Not so much memory. Nevermind.
But a search on that term might reveal some direction.
surprised I'm the first to post that...
Also Rossi's The Architecture of the City has some good points on memory, as does Anthony Vidler's piece on Blaise Pascal in Warped Space ... also, Luis Fernandez-Galliano has a book called Fire and Memory, but it may or may not be helpful. Kevin Lynch's work on cognitive mapping (The Image of The City) would also be on point.
Good luck ...
Aldo, not Also, Rossi.
I think there is something about working in drawing that is so conducive to lack of short term memory, it is always all there in front of you. You can work with it all at once. Switching from drawing to writing makes memory so much more important since writing is so linear.

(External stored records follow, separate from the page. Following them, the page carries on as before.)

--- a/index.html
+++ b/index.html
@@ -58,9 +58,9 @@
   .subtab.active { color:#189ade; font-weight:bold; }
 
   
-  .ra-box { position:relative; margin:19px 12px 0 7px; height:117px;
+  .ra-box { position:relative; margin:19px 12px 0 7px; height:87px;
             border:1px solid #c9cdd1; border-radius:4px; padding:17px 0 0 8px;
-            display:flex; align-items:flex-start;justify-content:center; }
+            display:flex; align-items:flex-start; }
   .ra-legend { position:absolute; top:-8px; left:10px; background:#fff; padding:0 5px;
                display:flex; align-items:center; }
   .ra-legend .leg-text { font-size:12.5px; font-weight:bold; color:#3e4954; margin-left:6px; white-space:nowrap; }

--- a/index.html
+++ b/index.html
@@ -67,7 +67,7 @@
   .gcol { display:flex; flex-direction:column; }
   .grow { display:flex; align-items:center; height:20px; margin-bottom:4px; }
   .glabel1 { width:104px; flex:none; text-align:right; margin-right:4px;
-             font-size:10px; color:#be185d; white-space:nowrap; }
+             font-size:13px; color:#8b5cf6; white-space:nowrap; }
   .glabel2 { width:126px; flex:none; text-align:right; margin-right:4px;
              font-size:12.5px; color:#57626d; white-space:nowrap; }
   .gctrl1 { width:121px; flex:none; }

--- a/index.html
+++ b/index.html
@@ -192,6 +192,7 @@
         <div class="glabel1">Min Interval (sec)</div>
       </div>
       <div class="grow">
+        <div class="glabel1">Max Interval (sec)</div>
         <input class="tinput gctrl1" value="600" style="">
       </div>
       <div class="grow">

The point being, maybe a more transparent architecture would be easier to navigate if you couldn't remember where you'd been. Like, I often leave things in strange places in my apartment as cues to myself later that I need to do something, or remember something or call someone. A way for past and future versions of myself to communicate, but through spatial cues. Why is that cereal box on my bed? I love that part in Memento where he looks at the liquor bottle and says, oh, but I don't feel drunk...
And there is that history of "memory palaces" used to train orators, you're supposed to picture rooms full of objects where each object represents part of the argument. Maybe not helpful but interesting.
kablakistan, you made me laugh. i drive my wife crazy leaving things in unlikely places so that i'll remember something. usually it's whatever comes to hand around my bed so that i'll remember something in the morning. she'll walk in the room, the trash can's on the nightstand (or a book is standing up on end, or a shoe is hanging off of the doorknob) and just shake her head...
Yes, kablakistan, I'm guilty of that, too. I tend to leave things between me and my snooze button that will alert me to the fact that the snooze is prohibited on a given day.
I find the topic of "cognitive maps" to be a good way to describe the success of a place's organization.
Often when unpacking groceries stuff that isn’t meant for the fridge ends up in the fridge, am I sending subliminal messages to myself? Boxes of pasta in the freezer, cans of chick peas in the fridge – what does it mean????
don't you have people following behind you, queenie, undoing your absent-minded deeds?